By Susan E. Groff and Benjamin A. Tulis
  • September 15, 2017

California’s legislature is close to passing three bills to expand the state’s fair pay laws. The bills, introduced in early 2017, were designed to expand upon, or clarify, the amended California Fair Pay Act (CFPA).

The bills include:

  • Assembly Bill (AB) 1209: To require employers with at least 500 employees in California to collect and submit information to the California Secretary of State regarding: (1) the difference between the median and mean salaries of male and female employees located in California who are exempt under the white collar exemptions; and (2) the difference between the median and mean wages of male and female board members who are located in California. The Secretary of State will publish this information on a publicly available website.
  • AB 168: To prohibit employers from seeking salary history from job applicants.
  • AB 46: To amend the CFPA to clarify that its provisions apply to both public and private employers.

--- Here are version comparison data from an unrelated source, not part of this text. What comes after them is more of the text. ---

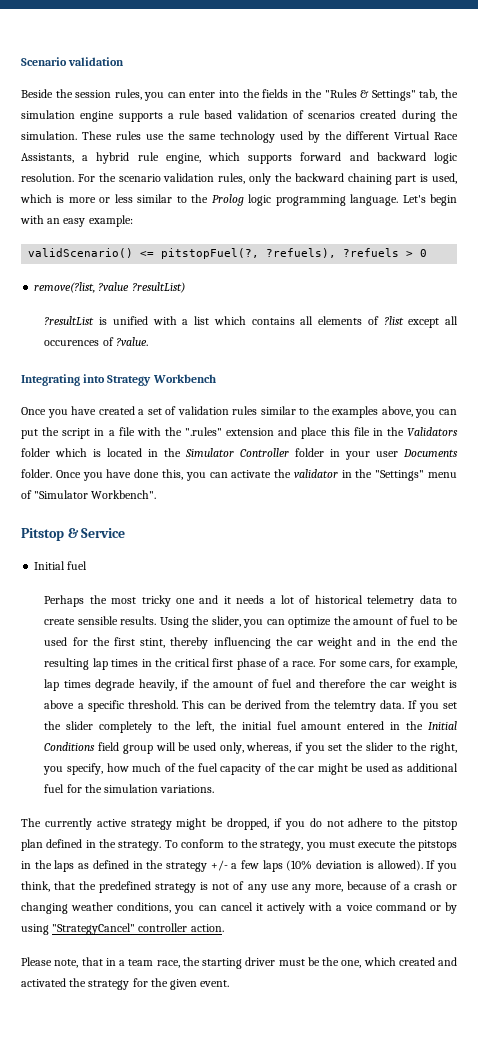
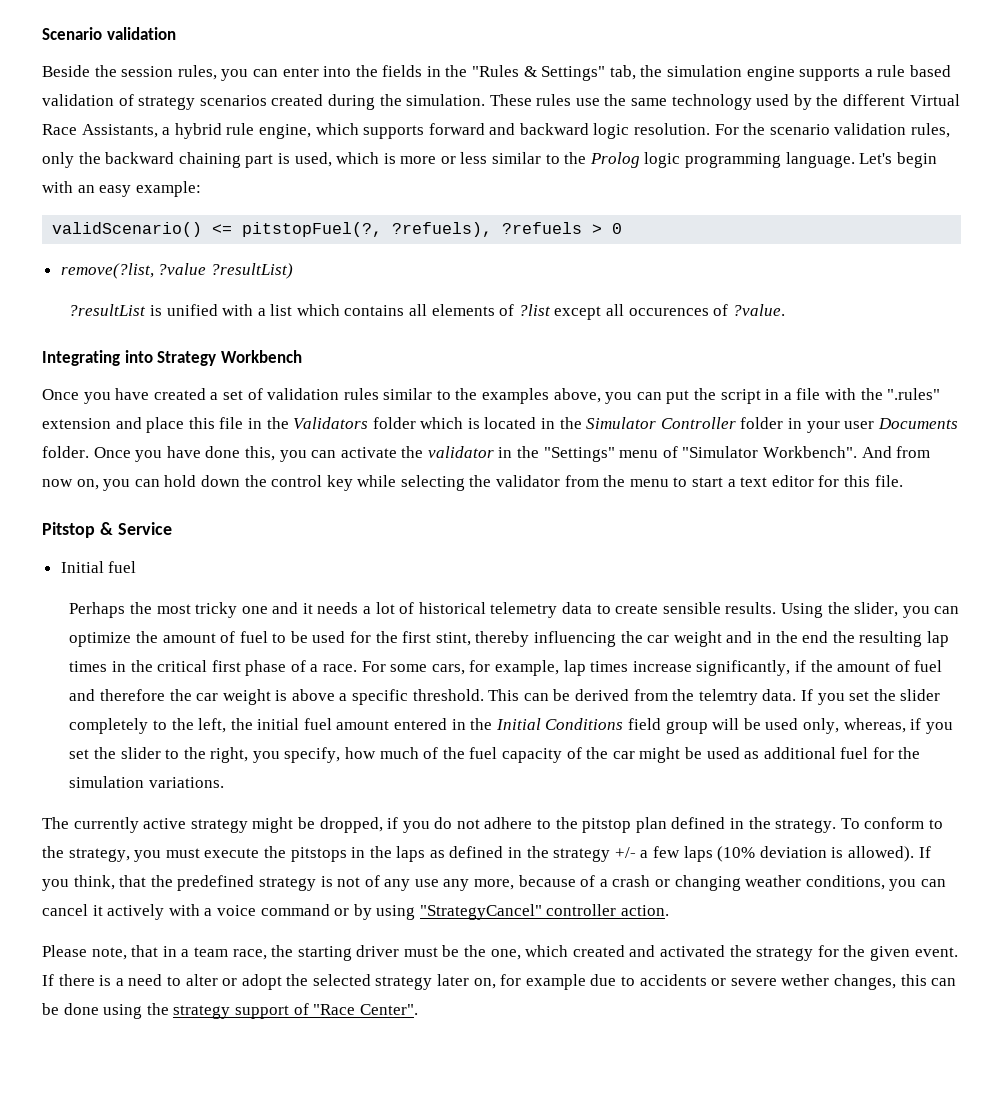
(304, 114) none -> [138,96,196,110] strategy
(157, 494) none -> [861,446,931,458] [42,475,903,491] And from now on, you can hold down the control key while selecting the validator from the menu to start a text editor for this file.
[95,679,177,691] degrade heavily, -> [632,660,791,676] increase significantly,
(230, 983) none -> [42,974,957,990] [42,1003,418,1019] If there is a need to alter or adopt the selected strategy later on, for example due to accidents or severe wether changes, this can be done using the strategy support of "Race Center".

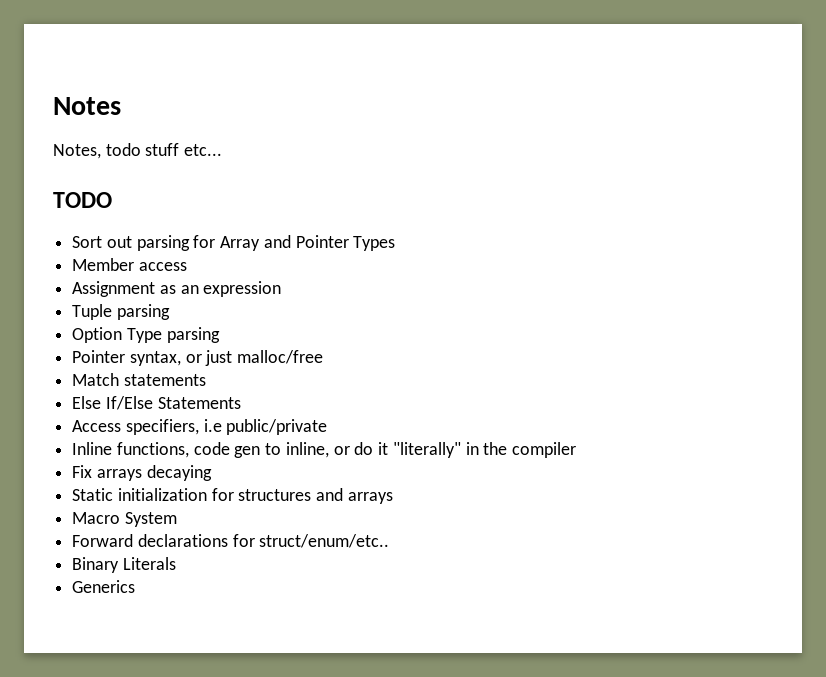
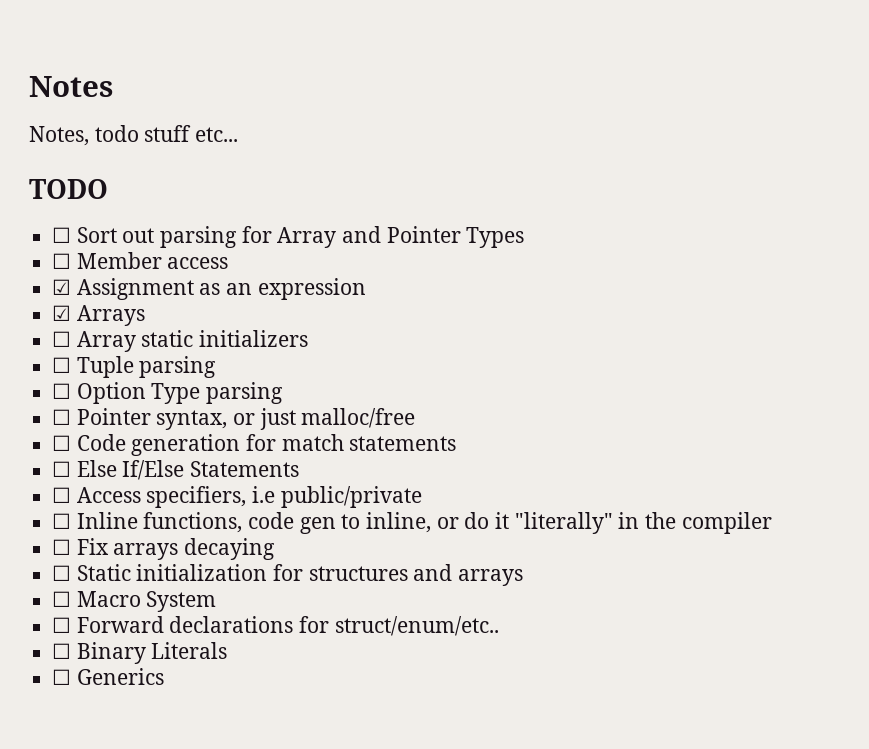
(112, 200) none -> [52,227,72,243] ☐
(396, 243) none -> [52,253,72,269] ☐
(187, 266) none -> [52,279,72,295] ☑
(282, 289) none -> [52,305,145,326] [52,330,309,352] [52,357,72,373] ☑ Arrays // ☐ Array static initializers // ☐
(170, 312) none -> [52,383,72,399] ☐
(220, 335) none -> [52,409,72,425] ☐
[72,373,120,386] Match -> [52,434,344,456] ☐ Code generation for match
(206, 380) none -> [52,461,72,477] ☐
(241, 403) none -> [52,487,72,503] ☐
(328, 427) none -> [52,513,72,529] ☐
(576, 450) none -> [52,539,72,555] ☐
(212, 473) none -> [52,565,72,581] ☐
(393, 498) none -> [52,591,72,607] ☐
(177, 519) none -> [52,617,72,633] ☐
(390, 541) none -> [52,643,72,659] ☐
(176, 563) none -> [52,669,72,685] ☐

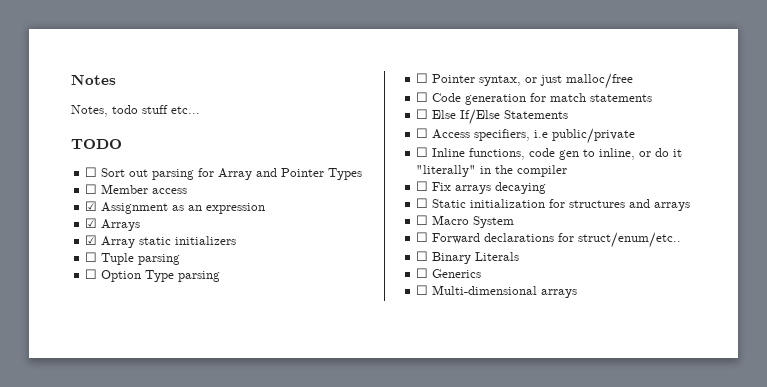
[52,331,72,347] ☐ -> [85,235,98,245] ☑
(164, 676) none -> [416,285,578,298] // ☐ Multi-dimensional arrays

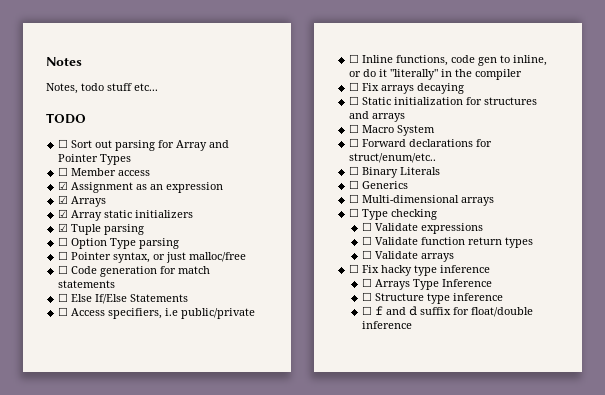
[85,252,98,262] ☐ -> [58,223,69,232] ☑
(578, 293) none -> [349,208,438,220] [361,222,483,234] [361,236,533,248] [361,250,454,262] [349,264,491,276] [361,278,492,290] [361,292,503,304] [361,306,533,317] [361,321,412,329] // ☐ Type checking // ☐ Validate expressions // ☐ Validate function return types // ☐ Validate arrays // ☐ Fix hacky type inference // ☐ Arrays Type Inference // ☐ Structure type inference // ☐ f and d suffix for float/double inference

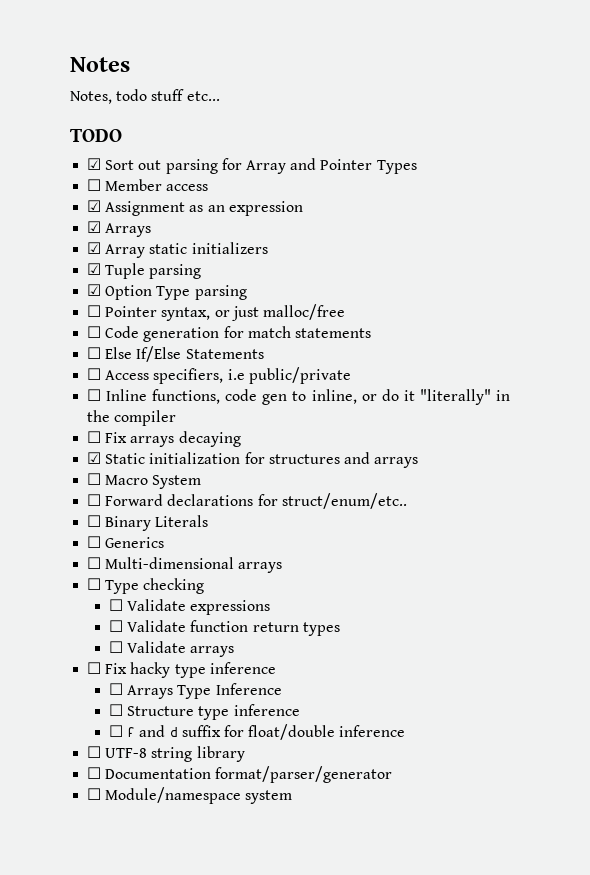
[58,139,69,148] ☐ -> [87,158,102,170] ☑
[58,237,69,246] ☐ -> [87,284,102,296] ☑
[349,96,360,105] ☐ -> [87,452,102,464] ☑
(412, 325) none -> [87,746,245,762] [87,766,393,783] [87,787,293,804] // ☐ UTF-8 string library // ☐ Documentation format/parser/generator // ☐ Module/namespace system

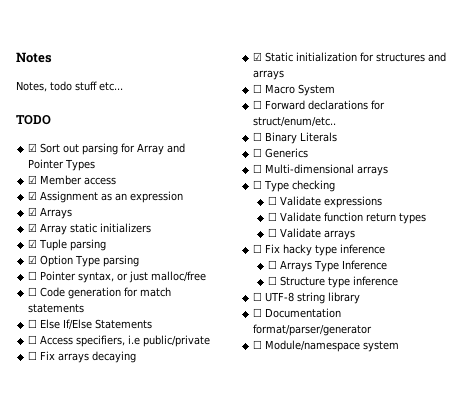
[87,179,102,191] ☐ -> [28,175,38,184] ☑
[87,389,510,405] [87,410,177,426] // ☐ Inline functions, code gen to inline, or do it "literally" in the compiler -> (211, 341) none
[108,724,406,740] // ☐ f and d suffix for float/double inference -> (398, 281) none

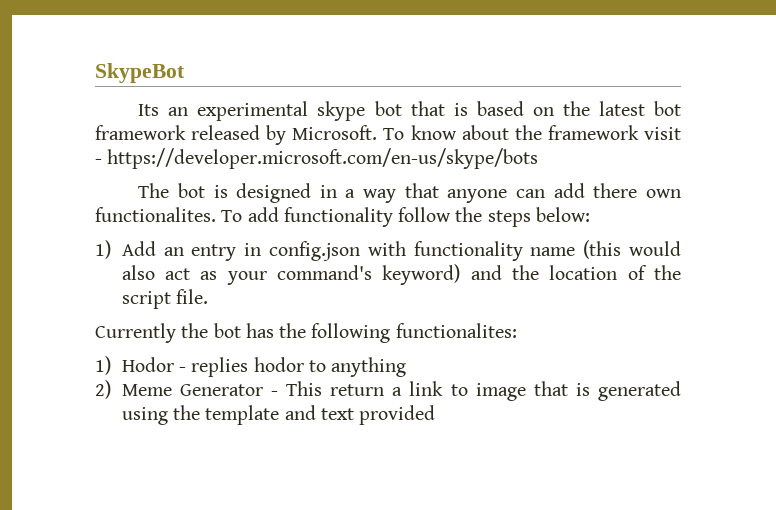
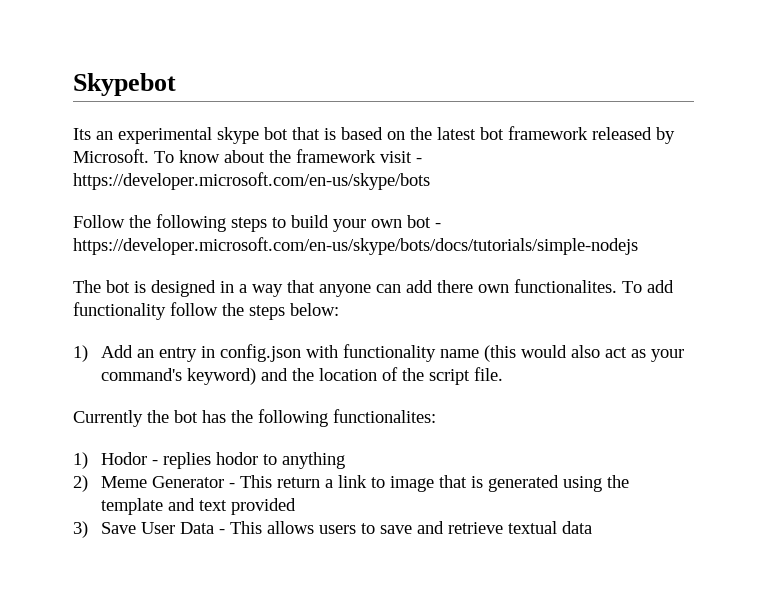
[95,63,185,83] SkypeBot -> [73,73,176,96] Skypebot
(539, 158) none -> [73,214,441,232] [73,237,638,255] // Follow the following steps to build your own bot - https://developer.microsoft.com/en-us/skype/bots/docs/tutorials/simple-nodejs
(436, 415) none -> [73,521,592,538] // 3) Save User Data - This allows users to save and retrieve textual data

While all three bills are moving toward adoption, AB 1209 is the closest.

AB 1209

As of September 11, 2017, an amended version of AB 1209 had passed both the Assembly and the Senate over the written objections of groups representing employers. AB 1209 has been amended as follows:

  • To provide that wage differentials between men and women are not presumed violations of the CFPA or limit an employer’s ability to demonstrate a basis for the wage differential.
  • To require employers to update and republish information biennially on July 1 (as opposed to annually, as provided in the original bill).
  • To provide that the collection of this information is limited to employees and board members located in California (there was no geographic limitation in the original bill).

Governor Jerry Brown has until October 15, 2017, to sign or veto the bill.

AB 168

AB 168 was passed by the Senate on September 12, 2017, and the Assembly is considering the bill.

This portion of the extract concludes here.